[Dataset entries]
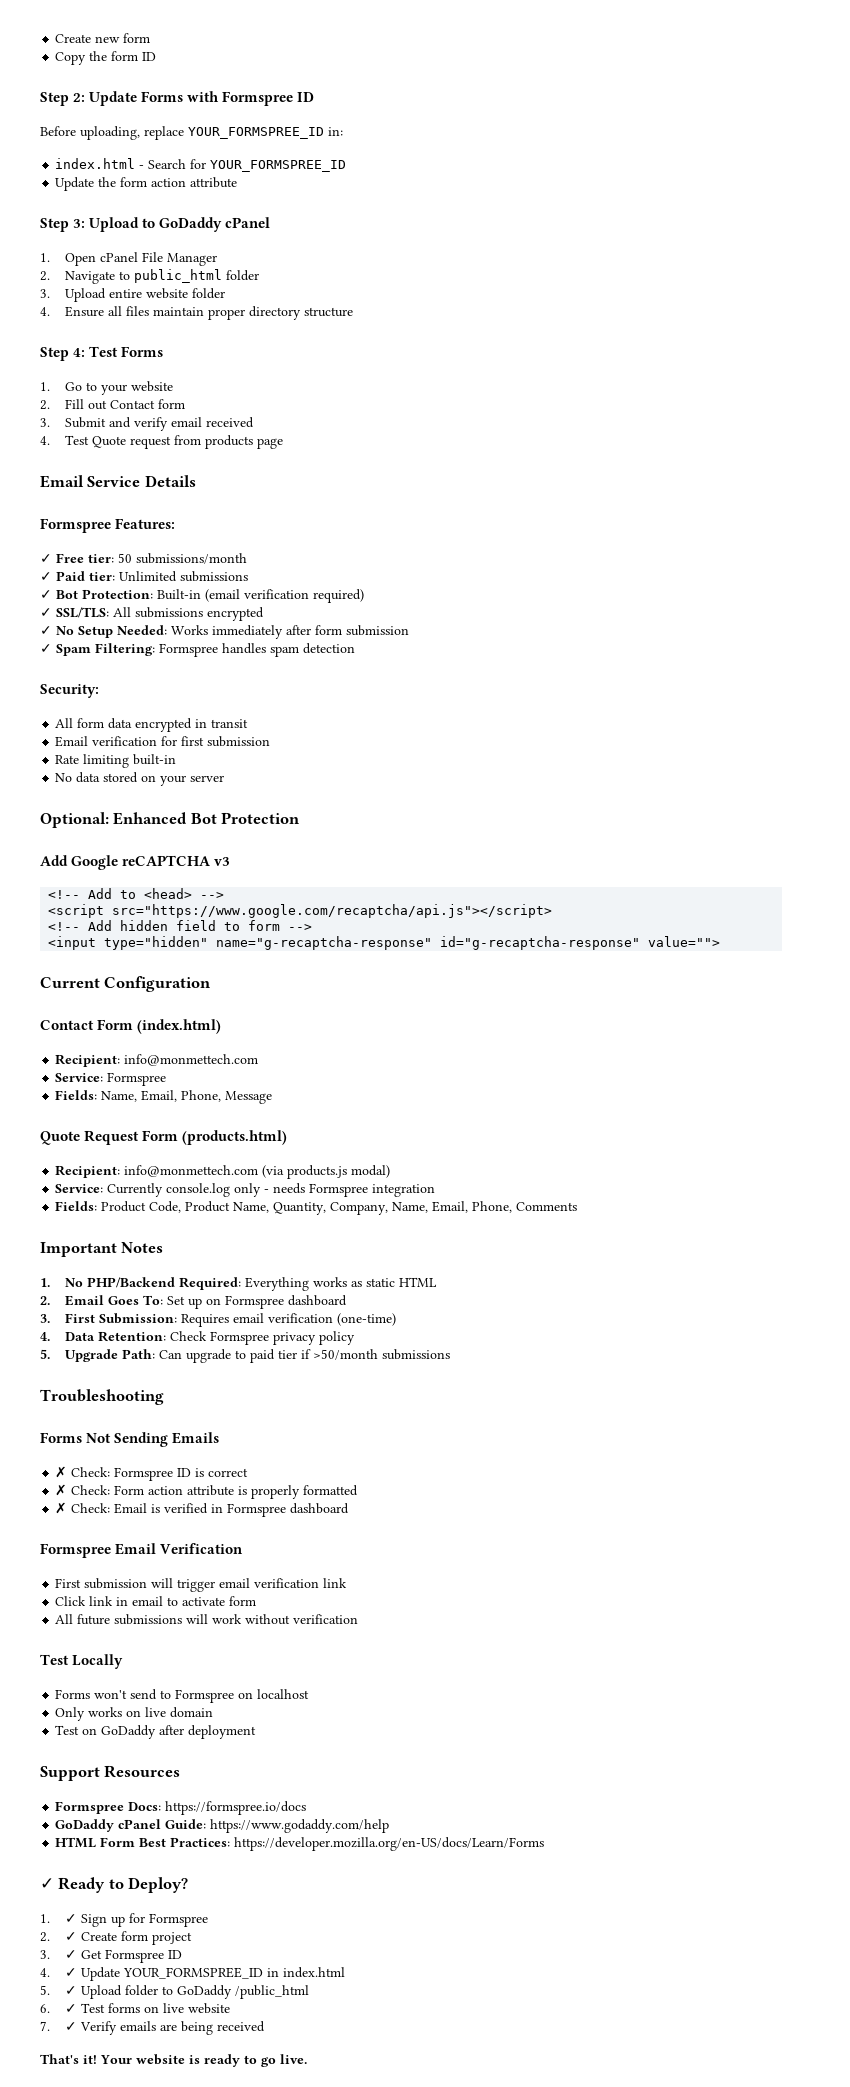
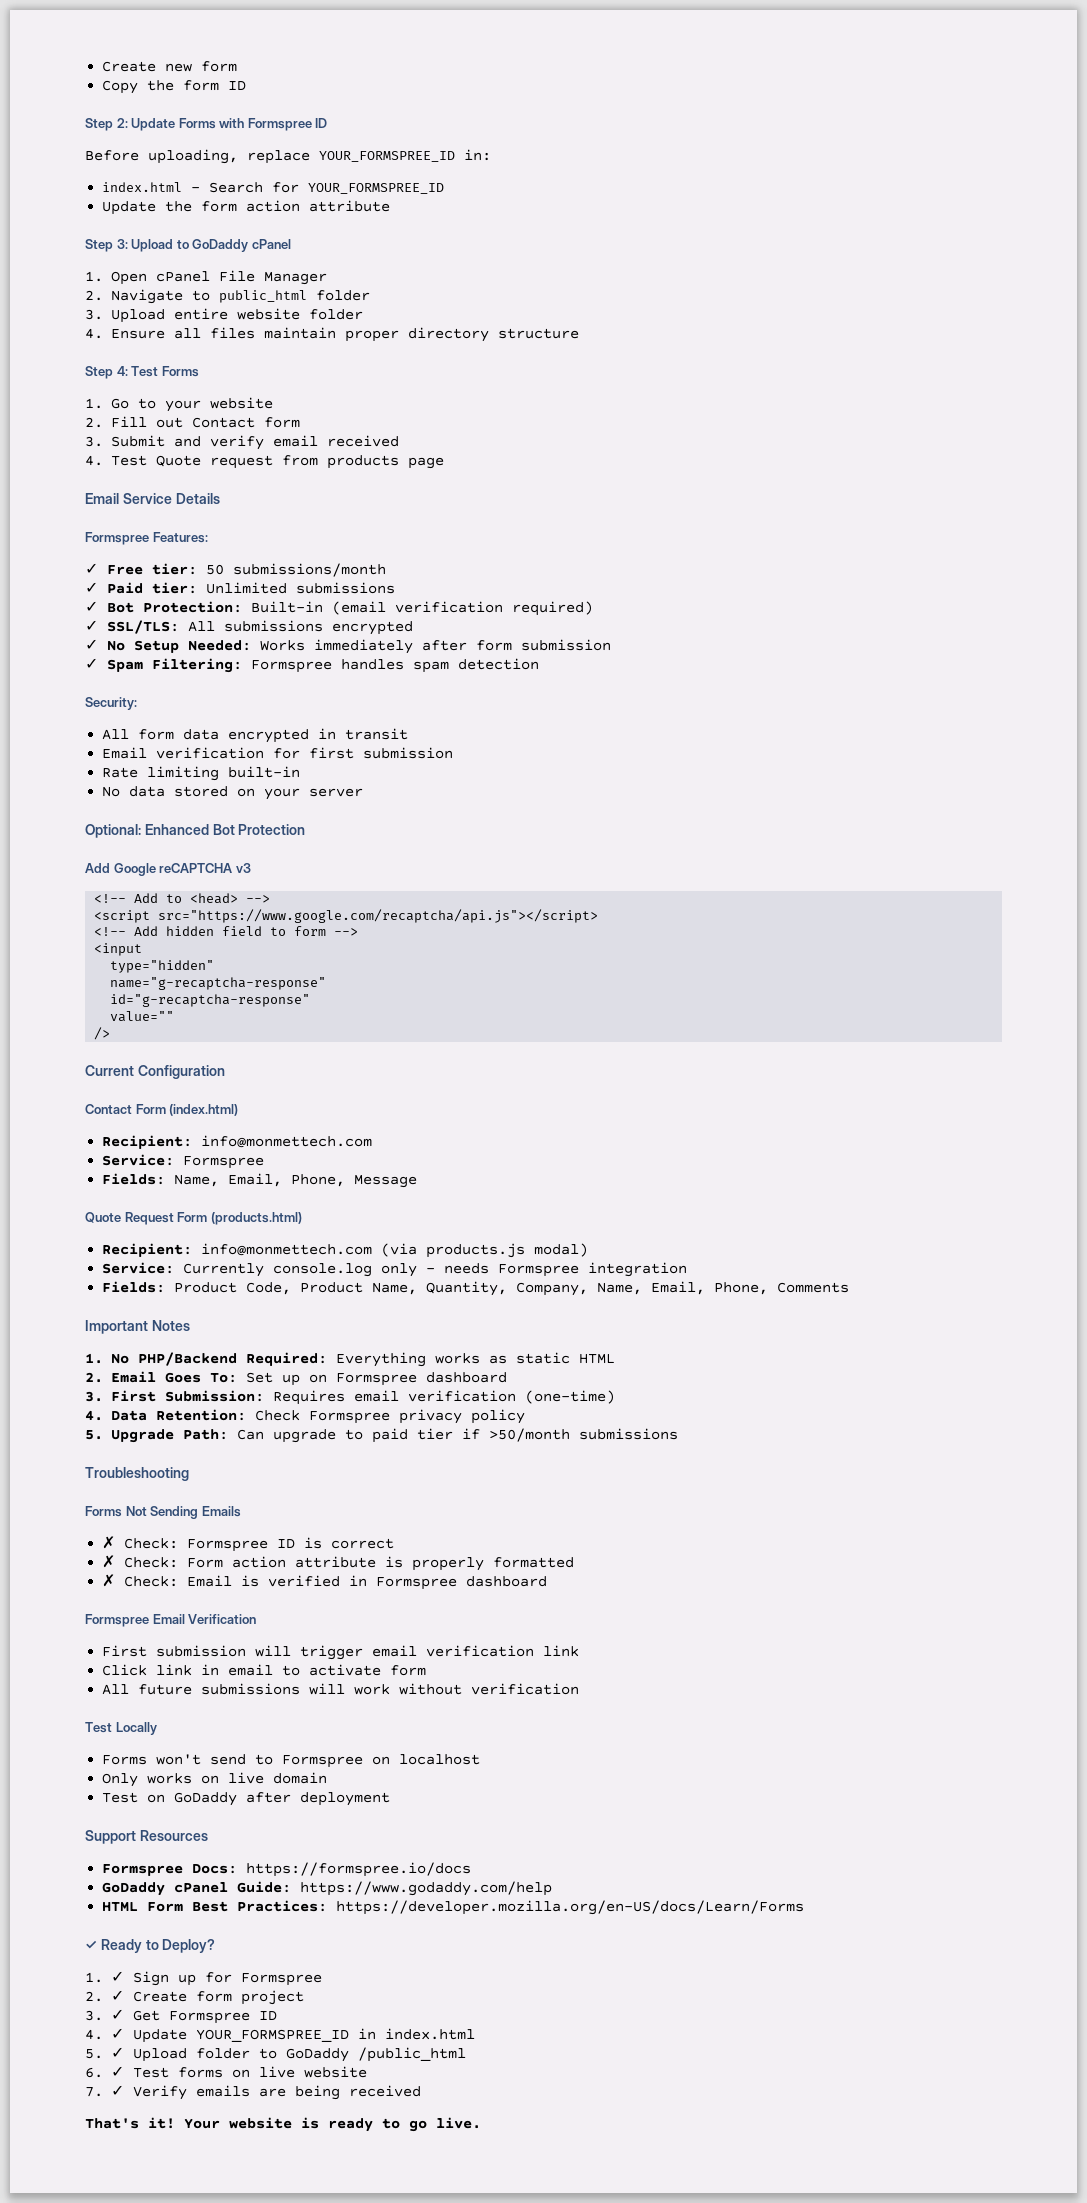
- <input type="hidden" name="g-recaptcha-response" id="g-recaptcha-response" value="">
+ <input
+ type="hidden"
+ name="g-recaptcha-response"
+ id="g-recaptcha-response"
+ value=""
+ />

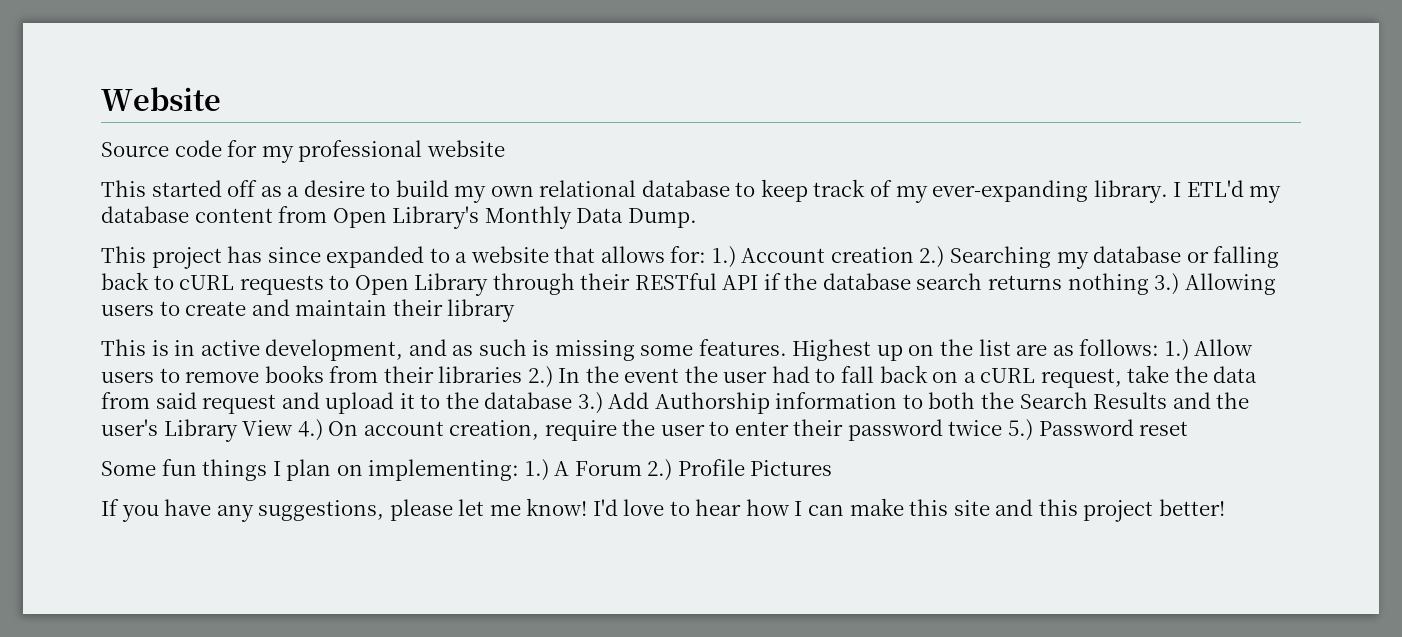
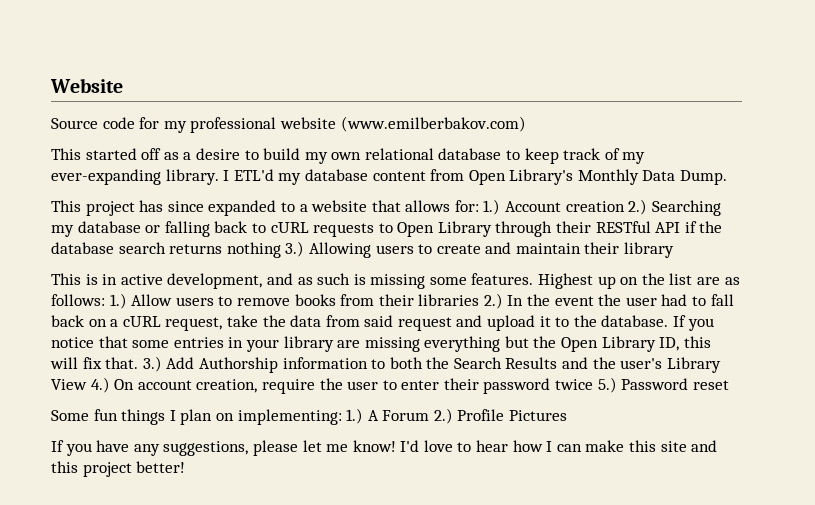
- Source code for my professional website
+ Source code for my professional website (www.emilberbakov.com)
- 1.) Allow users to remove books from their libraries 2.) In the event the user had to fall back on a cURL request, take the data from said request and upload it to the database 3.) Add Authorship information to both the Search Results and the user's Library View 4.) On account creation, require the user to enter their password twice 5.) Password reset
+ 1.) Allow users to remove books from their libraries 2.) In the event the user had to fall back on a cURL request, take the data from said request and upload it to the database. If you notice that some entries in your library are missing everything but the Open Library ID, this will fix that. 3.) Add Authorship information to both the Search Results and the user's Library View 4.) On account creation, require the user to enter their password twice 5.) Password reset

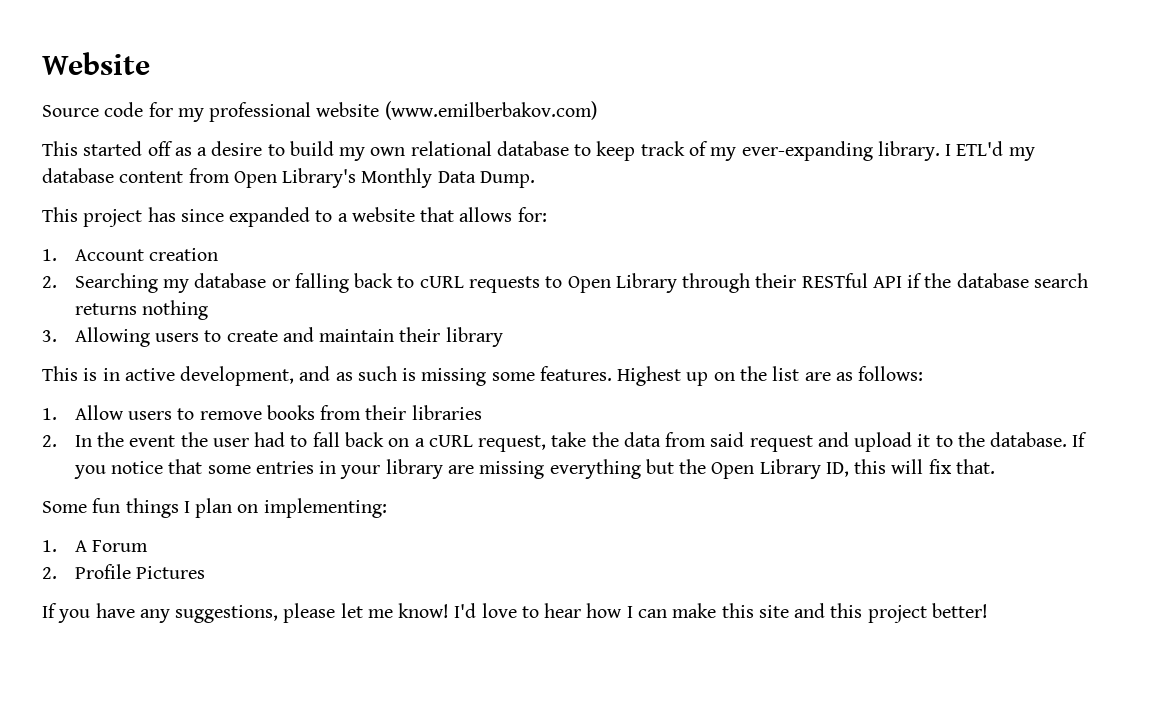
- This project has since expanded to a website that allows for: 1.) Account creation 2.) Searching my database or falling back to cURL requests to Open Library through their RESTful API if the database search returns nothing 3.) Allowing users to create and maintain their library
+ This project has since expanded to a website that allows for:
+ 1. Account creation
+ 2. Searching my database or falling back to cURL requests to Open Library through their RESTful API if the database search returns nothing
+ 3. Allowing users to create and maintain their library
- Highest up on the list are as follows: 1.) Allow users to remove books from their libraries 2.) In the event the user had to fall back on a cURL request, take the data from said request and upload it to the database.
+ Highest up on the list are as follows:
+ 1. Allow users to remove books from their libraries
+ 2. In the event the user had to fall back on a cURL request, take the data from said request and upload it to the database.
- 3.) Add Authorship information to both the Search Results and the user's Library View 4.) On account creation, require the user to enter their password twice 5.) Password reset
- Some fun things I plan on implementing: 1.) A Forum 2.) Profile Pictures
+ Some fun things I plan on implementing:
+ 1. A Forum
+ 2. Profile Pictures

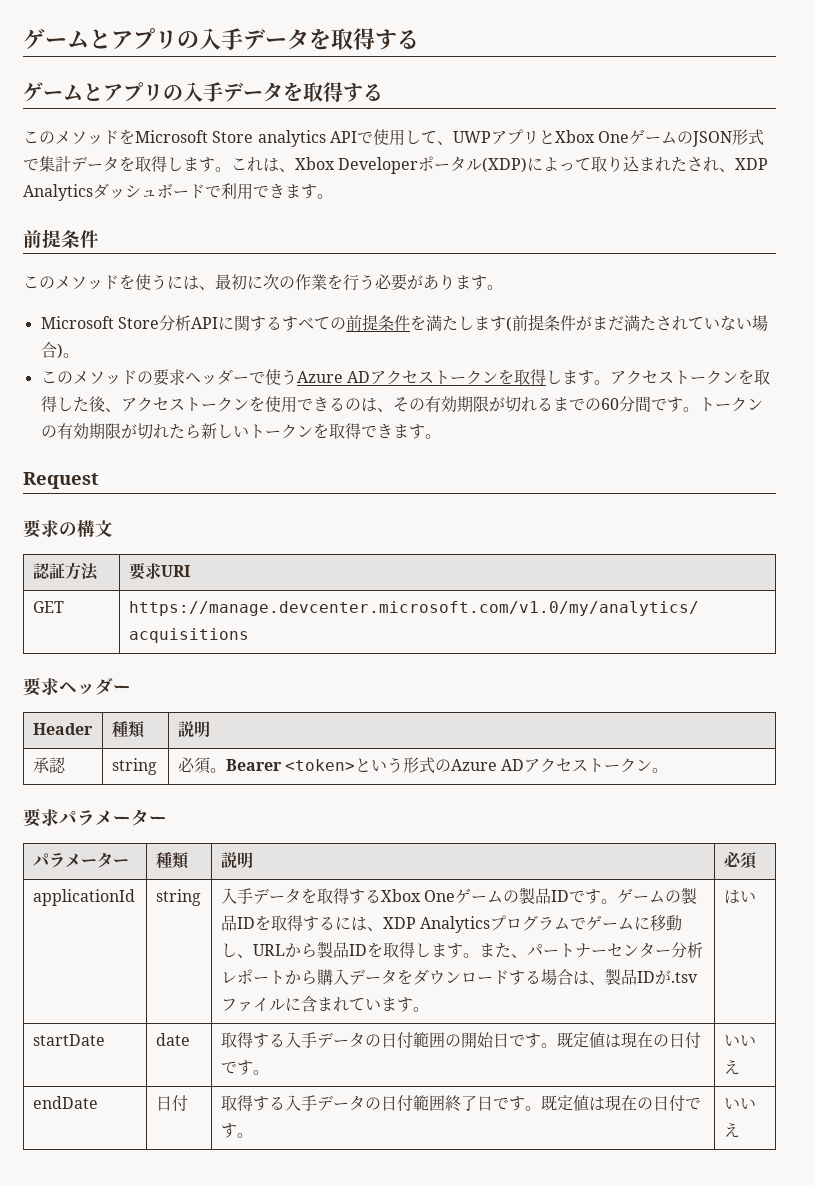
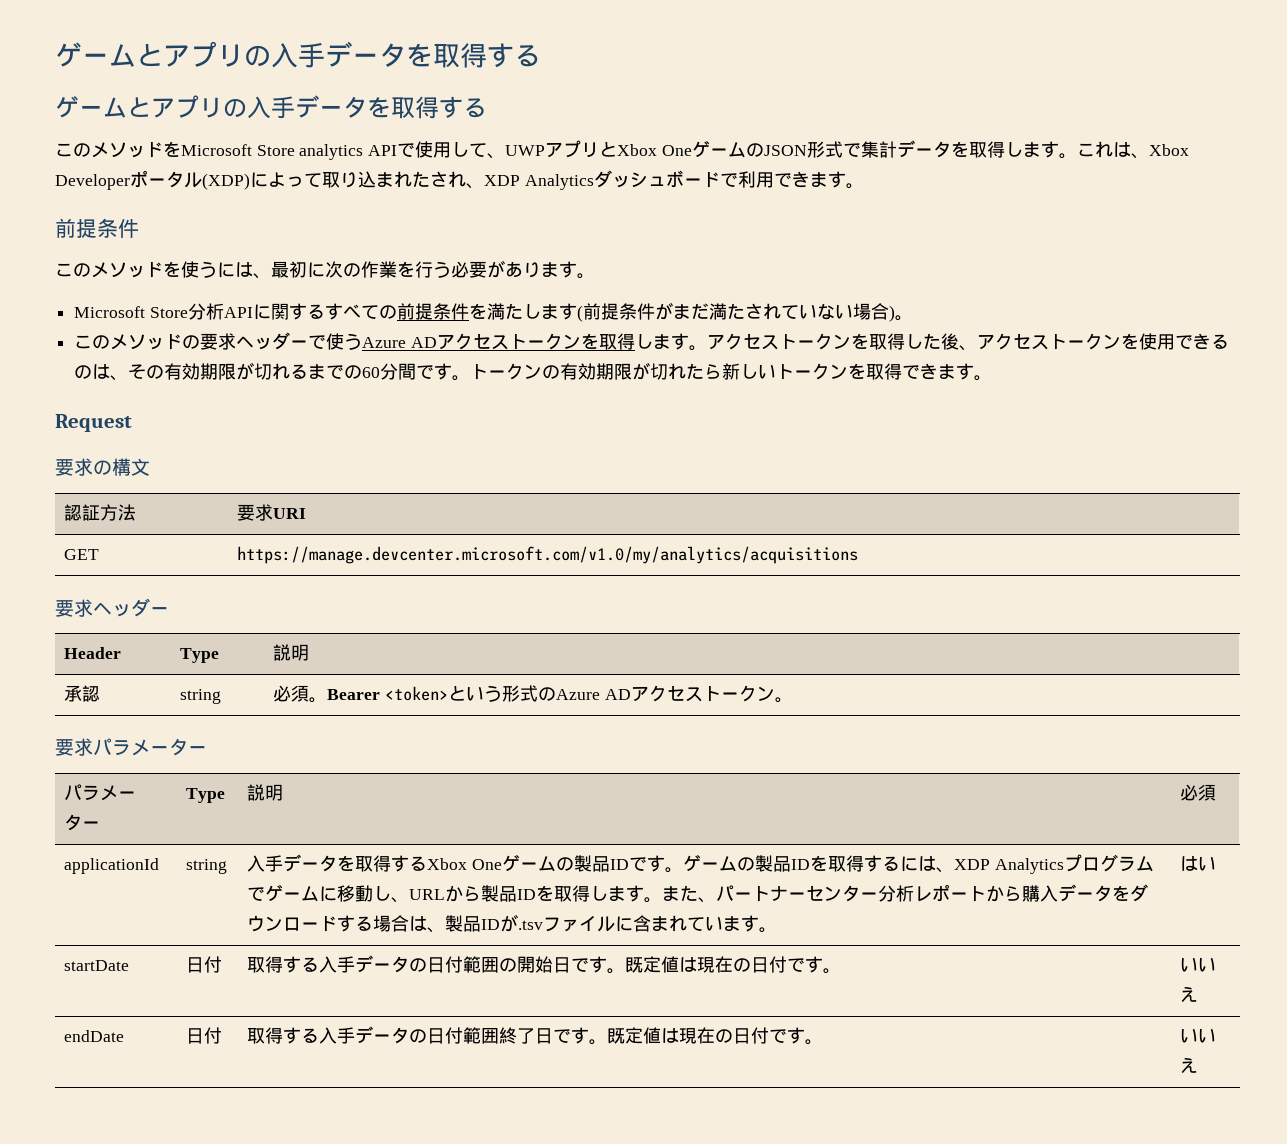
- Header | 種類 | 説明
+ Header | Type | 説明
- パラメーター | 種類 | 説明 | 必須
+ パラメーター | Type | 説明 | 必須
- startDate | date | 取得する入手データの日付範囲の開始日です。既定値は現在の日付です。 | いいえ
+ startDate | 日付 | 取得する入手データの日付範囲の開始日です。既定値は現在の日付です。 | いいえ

- [EXERCISE OBJECTIVE]: Find the lines above that contain the word "hidden" and collect them.

- [ANSWER TO THIS EXERCISE]:
- <input type="hidden" name="g-recaptcha-response" id="g-recaptcha-response" value="">
+ type="hidden"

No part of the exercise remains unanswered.